Christie’s Latin American sale today went very well indeed. 89% of the 76 lots were sold at a premium price of $14,691,900. The results clearly excited the expert who put the sale together:
“The extraordinary results achieved tonight across all categories – paintings, sculpture, and works on paper – indicate a comeback for the market,” said Virgilio Garza, Head of the Latin American Art department. “We witnessed spirited bidding by a global clientele for works by artists such as Fernando Botero, Claudio Bravo and Rufino Tamayo, among many others.”
Christie’s press release also gives a very good summary of the action:
A superb group of major paintings from the 1940s and 50s by the Surrealist master, Matta, all presented for the first time at auction, were 100% sold. Leading this impressive selection of works was a 1948 painting entitled Crucisphere, which totaled $398,500. This work was one of the highlights exhibited at the artist’s MoMA retrospective in 1957. An exceptional result was achieved for Qui insuffle le printemps, 1952-1958, which sold for $494,500. Other works included Eupure, 1944, which realized $386,500; and Horror is not Truth, 1948, which realized $146,500. Another Chilean master, Claudio Bravo, achieved the second highest price of the sale with $722,500 for White, Blue and Yellow Papers, a luminous, transcendental and other-worldly work from his famous series depicting creased, colored paper.
The demand for Mexican modernist artists was strong, led by a fine group of paintings by Rufino Tamayo. A 1960 masterpiece by Tamayo, Mujeres, was purchased for $698,500. Another notable highlight of the evening was his powerful and dramatic Pájaros, a work from the 1940s painted during the Second World War, which realized $566,500. […]

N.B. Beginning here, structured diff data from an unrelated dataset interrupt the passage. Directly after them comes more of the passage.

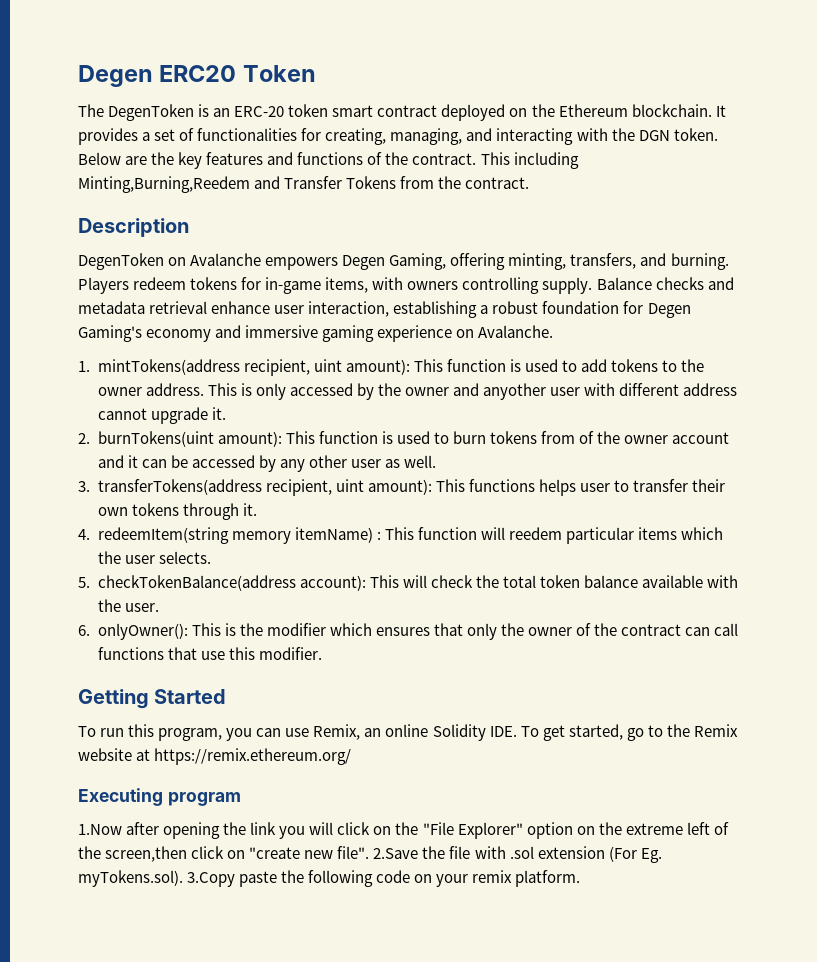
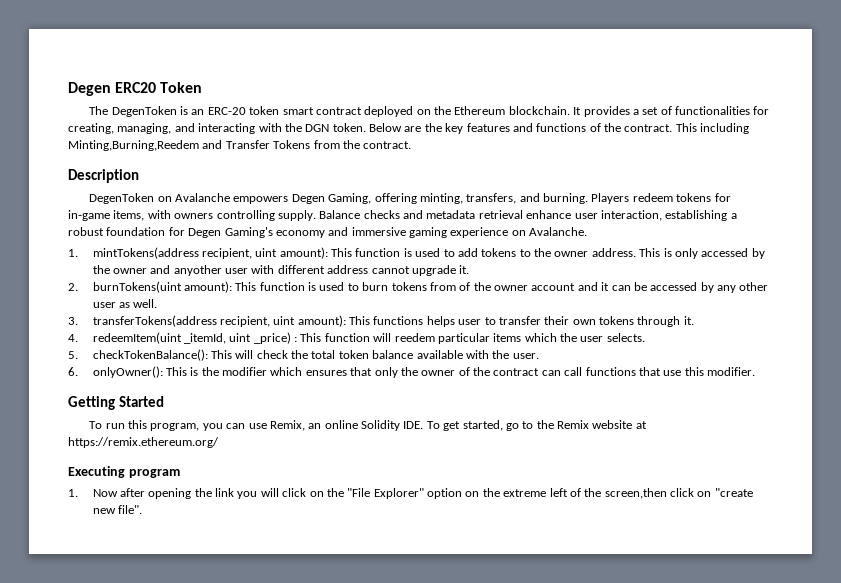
- 4. redeemItem(string memory itemName) : This function will reedem particular items which the user selects.
+ 4. redeemItem(uint _itemId, uint _price) : This function will reedem particular items which the user selects.
- 5. checkTokenBalance(address account): This will check the total token balance available with the user.
+ 5. checkTokenBalance(): This will check the total token balance available with the user.
- 1.Now after opening the link you will click on the "File Explorer" option on the extreme left of the screen,then click on "create new file". 2.Save the file with .sol extension (For Eg. myTokens.sol). 3.Copy paste the following code on your remix platform.
+ 1. Now after opening the link you will click on the "File Explorer" option on the extreme left of the screen,then click on "create new file".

A solid ensemble of Cuban art also achieved strong prices. Wifredo Lam’s Sans titre, (1946-47) realized $662,500. A striking and elegant image, the painting depicts one of Lam’s signature anthropomorphic hybrid creatures. Les Jumeaux, 1944, an earlier work on paper, realized $236,500. Other important works by Cuban artists included Victor Manuel’s Carnaval, a street festival scene, which set a new world auction record for the artist at $182,500; Cundo Bermúdez’s La flautista, circa 1950, a refined and painterly homage to a solitary flutist which sold for $146,500; Tomás Sánchez’s mystical Silencio a las tres, 2001 fetched $290,500; and a contemplative, sublime work by Julio Larraz,
The Moorish Guard, 1978, sold for $104,500.Works by the Kinetic and Op art movement performed exceptionally well. The section included paintings by Carlos Cruz-Diez, Physichromie No. 2266, which achieved $182,500, and Rond et jaune, by Jesús Rafael Soto 1969, which fetched $242,500. Another work by Soto, Escritura blanca al centro soared above its estimate and realized $362,500. Roberto Aizenberg’s Pintura, 1963, achieved $86,000 and another Pintura, from 1971-75, sold for $74,500. Both are exceptional works rooted in Aizenberg’s study of architecture and inspired by his fascination with metaphysical cities.